There is also the growth of the online fashion technology sector, with FarFetch, Matchesfashion and YNAP all based here, worth millions to HMRC. All of whom are global leaders in the fast paced and burgeoning fashion tech industry, which is a fantastic win for the UK fashion industry, with each holding their HQs in the UK, currently. However, since the EU referendum, FarFetch who are owned by a Portuguese owner, YNAP by an Italian company and Matchesfashion by UK owners, have all boosted their mainland Europe hubs, with a view to potential relocation. This would not only be a loss of earnings, it would also be a loss of talent, global recognition and the combination of tech and fashion expertise and prominence which the UK currently enjoys. The global reputation and value of our UK fashion industry, with the subsidiary revenues this brings to HMRC.


There is a potential opportunity to look at how businesses are taxed, with a policy which supports sustainable and Made in the UK businesses to allow some form of tax relief post Brexit, which would not only support the on-shoring strategy which we at Fashion Roundtable support, it would also boost the local economies, the growth of the creative clusters strategy by the UK Government and also mitigate against the headquartering of brands in the Republic of Ireland, such as ASOS, as well as the offer of golden visas to numerous brands we have spoken to from Spain and Portugal, which would allow several years tax free if they headquarter there.
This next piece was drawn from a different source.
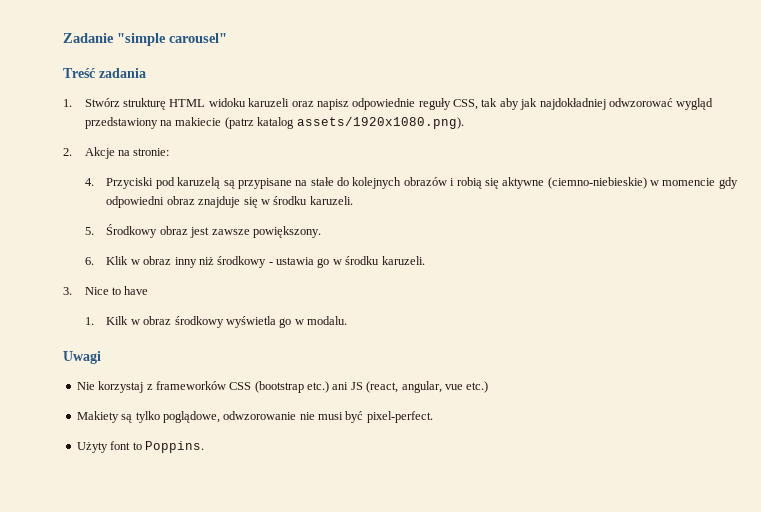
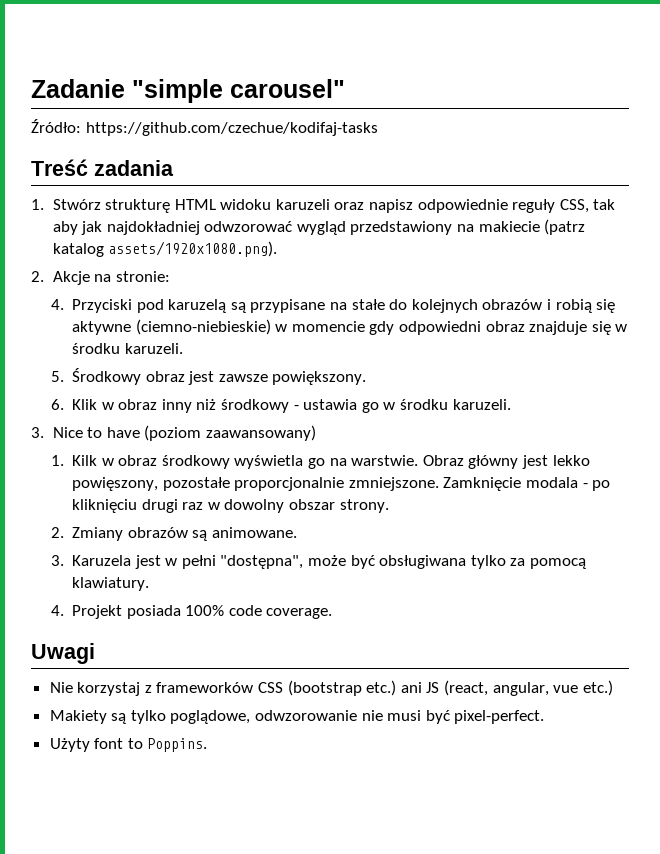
(227, 38) none -> [31,119,378,136] // Źródło: https://github.com/czechue/kodifaj-tasks
(149, 290) none -> [144,425,316,441] (poziom zaawansowany)
[294,316,348,325] w modalu. -> [329,455,590,469] [72,477,611,491] [72,499,389,513] [50,527,297,541] [50,555,586,569] [72,577,150,591] [50,605,333,619] na warstwie. Obraz główny jest lekko powięszony, pozostałe proporcjonalnie zmniejszone. Zamknięcie modala - po kliknięciu drugi raz w dowolny obszar strony. // 2. Zmiany obrazów są animowane. // 3. Karuzela jest w pełni "dostępna", może być obsługiwana tylko za pomocą klawiatury. // 4. Projekt posiada 100% code coverage.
The loss of talent, recruitment and income cannot be underestimated. Where fashion leads, other subsidiary businesses often follow, such as tourism, entertainment, hospitality and construction.


Lastly we also want to flag the need for on-shoring as a post Brexit policy. We need to radically invest in UK manufacturing, education and support. This needs to be a coherent strategy supporting all levels of the sector across the UK. Success stories such as the Fashion District in East London need to be replicated across the UK, ensuring we can build domicile talent and supply chains, which would not only reduce emissions and boost local economies - something sorely needed in a post Covid-19 business landscape - it will also ensure that UK talent is not faced with a talent shortage, brain drain and the only viable option being relocation post Brexit. The creative clusters strategy is good, but it misses the organic hubs which the fashion industry has built of its own accord, such as Margate and Ramsgate, where many from the sector, thanks to good transport links to London have relocated and opened creative and flourishing SMEs, thereby boosting the local economy.


We worked closely with Make It British and the Cabinet Office on PPE and on-shoring capabilities for PPE during the lockdown and it is clear that this is in need of government will, attention and redress, if we are to build British manufacturing up to the potential and opportunity it could be.